Cascades Meadows

PSBO’s Cascades Banding Camp trains high school students and adults from around the country in bird-banding techniques while documenting how birds use moist high-elevation meadows in the Cascade Mountains to replace their feathers and prepare for southward migration during August.

Willow Alder Marsh Near McDaniel LakeThe role of these meadows in feeding both montane breeders and those from lower elevations during this short but critical period is only poorly understood. By banding birds at several elevations over several weeks and recording the extent and speed of their molt, we will collect data important to understanding the role these meadows play in supporting these species and what conservation implications may arise from potential effects of climate change on moisture levels in these meadows.
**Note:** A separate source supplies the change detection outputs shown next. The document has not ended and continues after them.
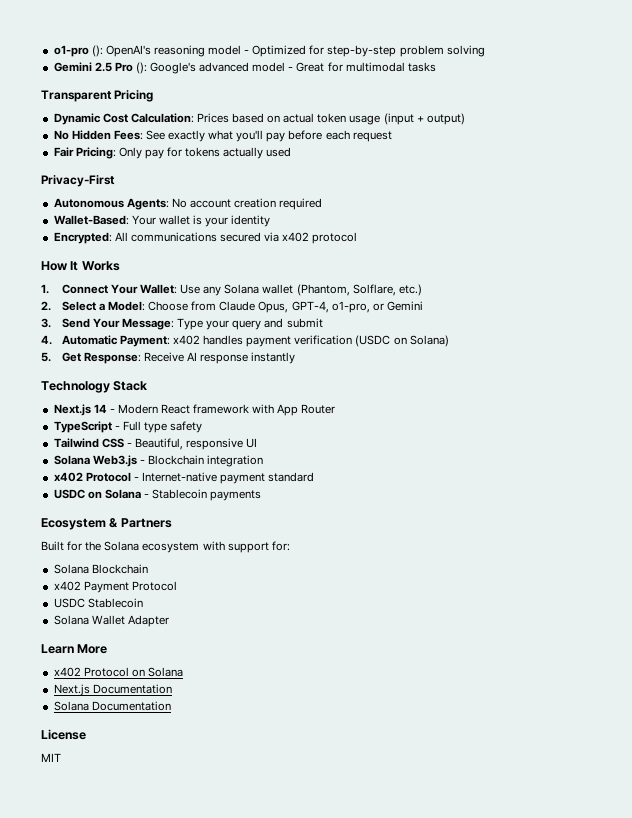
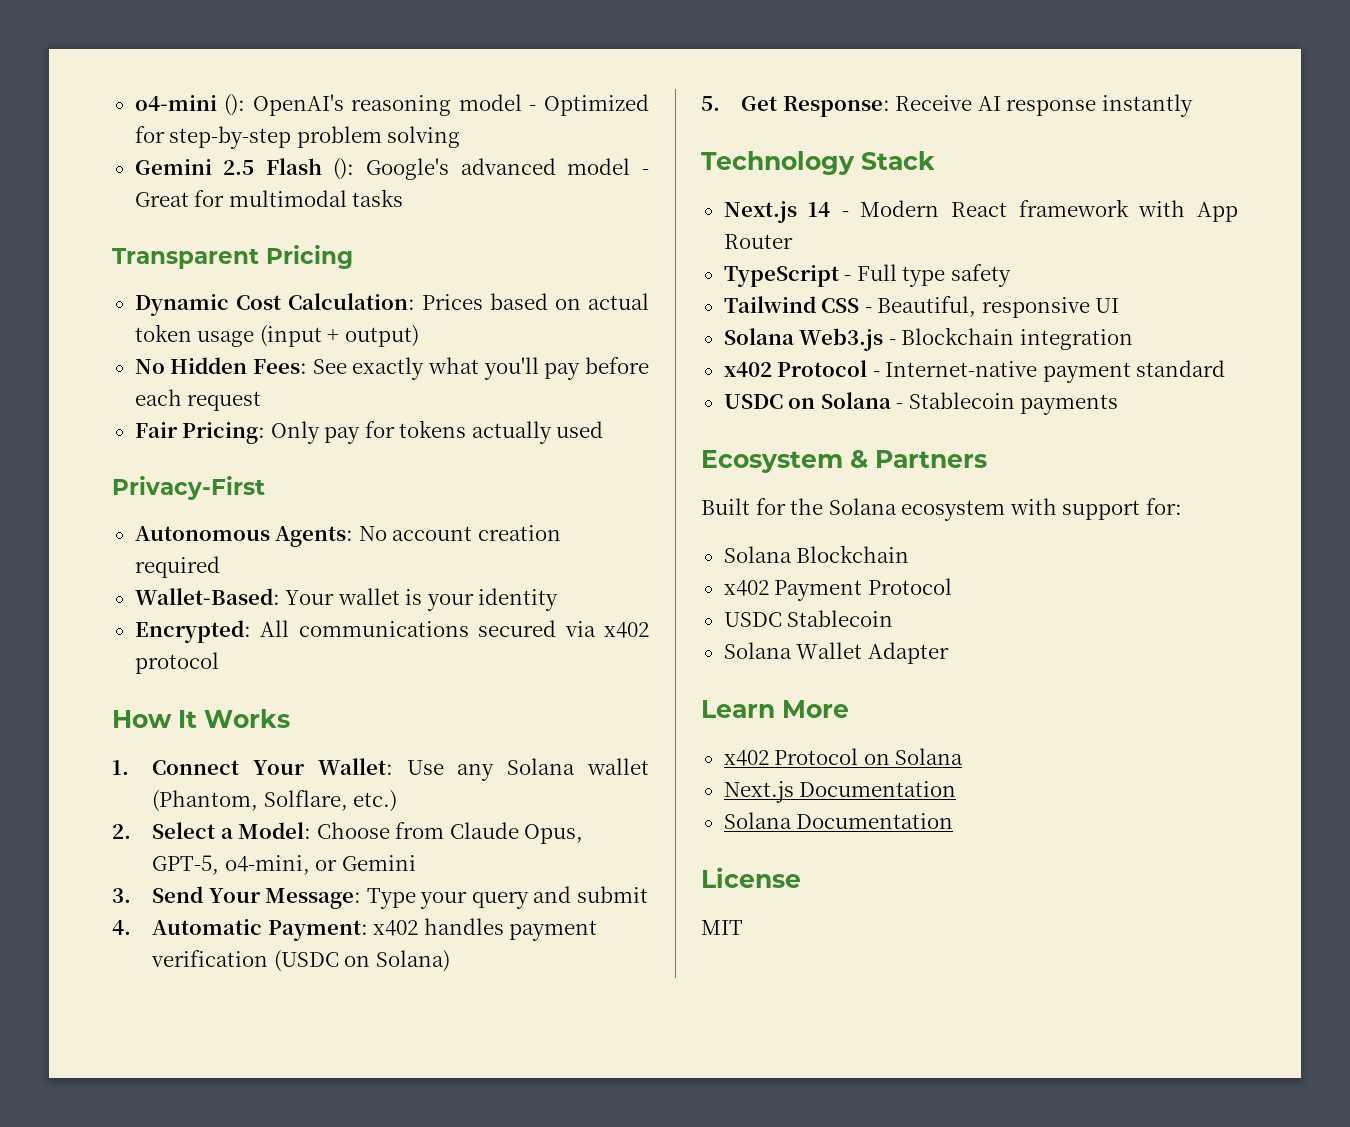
- o1-pro (): OpenAI's reasoning model - Optimized for step-by-step problem solving
+ o4-mini (): OpenAI's reasoning model - Optimized for step-by-step problem solving
- Gemini 2.5 Pro (): Google's advanced model - Great for multimodal tasks
+ Gemini 2.5 Flash (): Google's advanced model - Great for multimodal tasks
- 2. Select a Model: Choose from Claude Opus, GPT-4, o1-pro, or Gemini
+ 2. Select a Model: Choose from Claude Opus, GPT-5, o4-mini, or Gemini

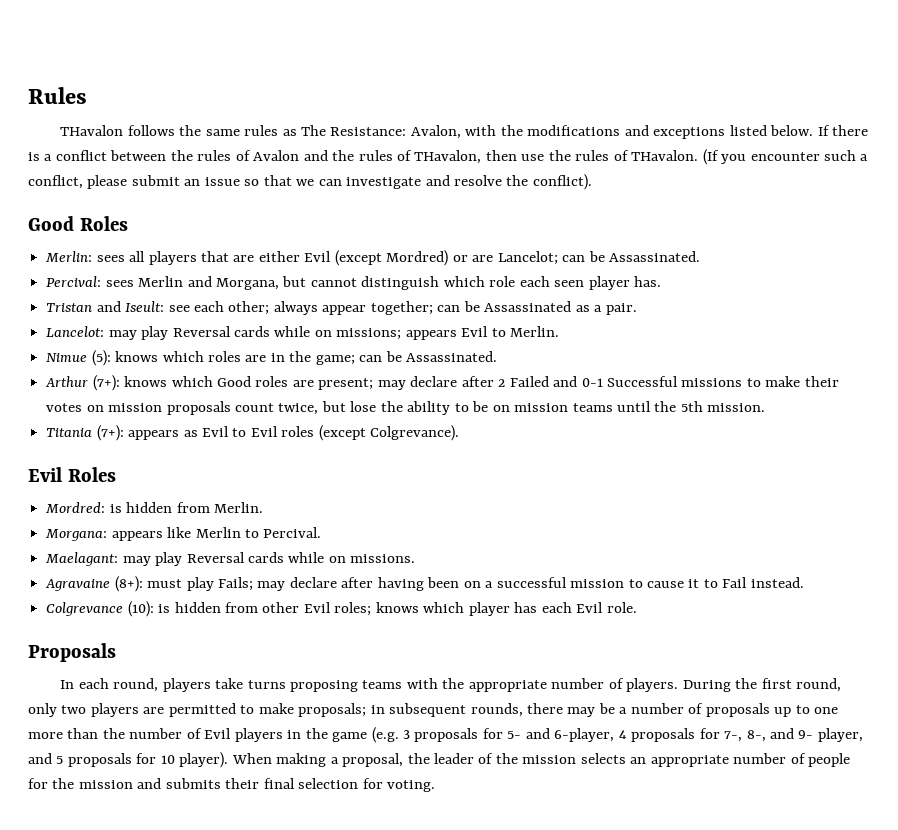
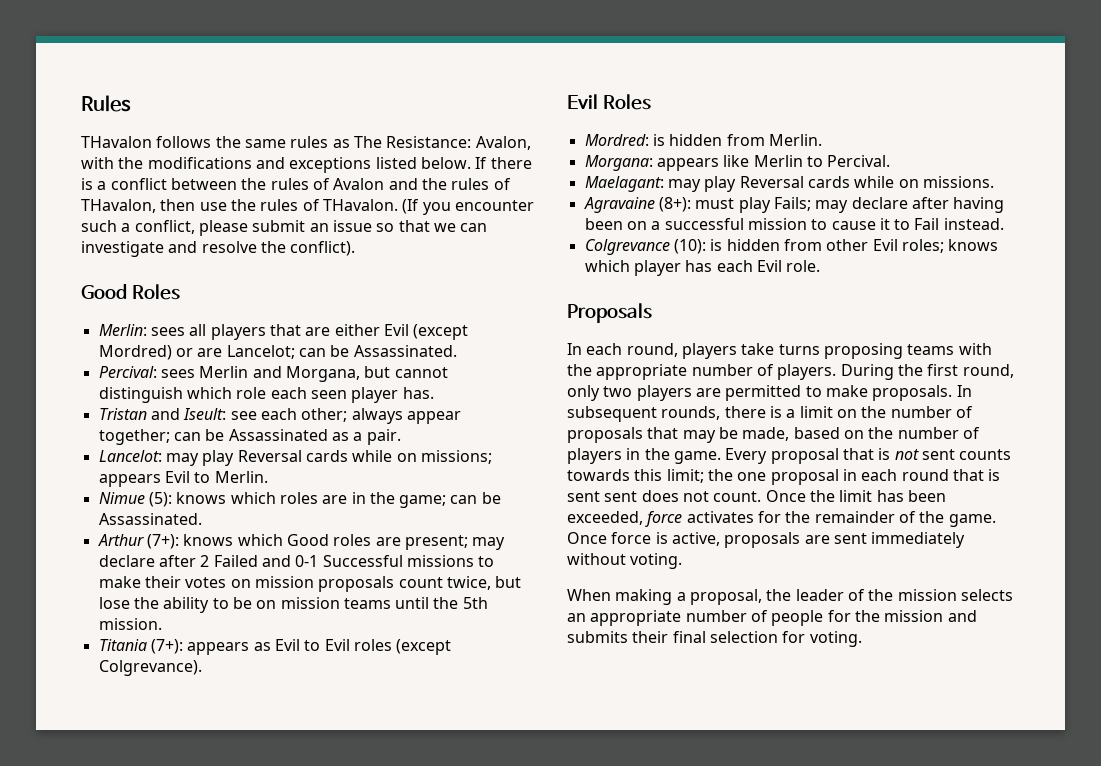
- During the first round, only two players are permitted to make proposals; in subsequent rounds, there may be a number of proposals up to one more than the number of Evil players in the game (e.g. 3 proposals for 5- and 6-player, 4 proposals for 7-, 8-, and 9- player, and 5 proposals for 10 player). When making a proposal, the leader of the mission selects an appropriate number of people for the mission and submits their final selection for voting.
+ During the first round, only two players are permitted to make proposals. In subsequent rounds, there is a limit on the number of proposals that may be made, based on the number of players in the game. Every proposal that is not sent counts towards this limit; the one proposal in each round that is sent sent does not count. Once the limit has been exceeded, force activates for the remainder of the game. Once force is active, proposals are sent immediately without voting.
+ When making a proposal, the leader of the mission selects an appropriate number of people for the mission and submits their final selection for voting.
At the same time, the presence of birds of all ages and in heavy molt offer an ideal opportunity to teach about the important but subtle plumage differences between birds of different ages and plumage stages.

What better way to gain an immediate appreciation for the daily challenges these birds face than weathering the freezing montane nights of mid August in tents? How better to understand the abundance of the available food resources that draws these birds up from the dry slopes and lowlands to molt than to be subjected to the hordes of meadow mosquitoes while carefully extracting birds from mist nets? In training students young and old, we are building up our base of committed banders and amateur ornithologists that constitute our core membership.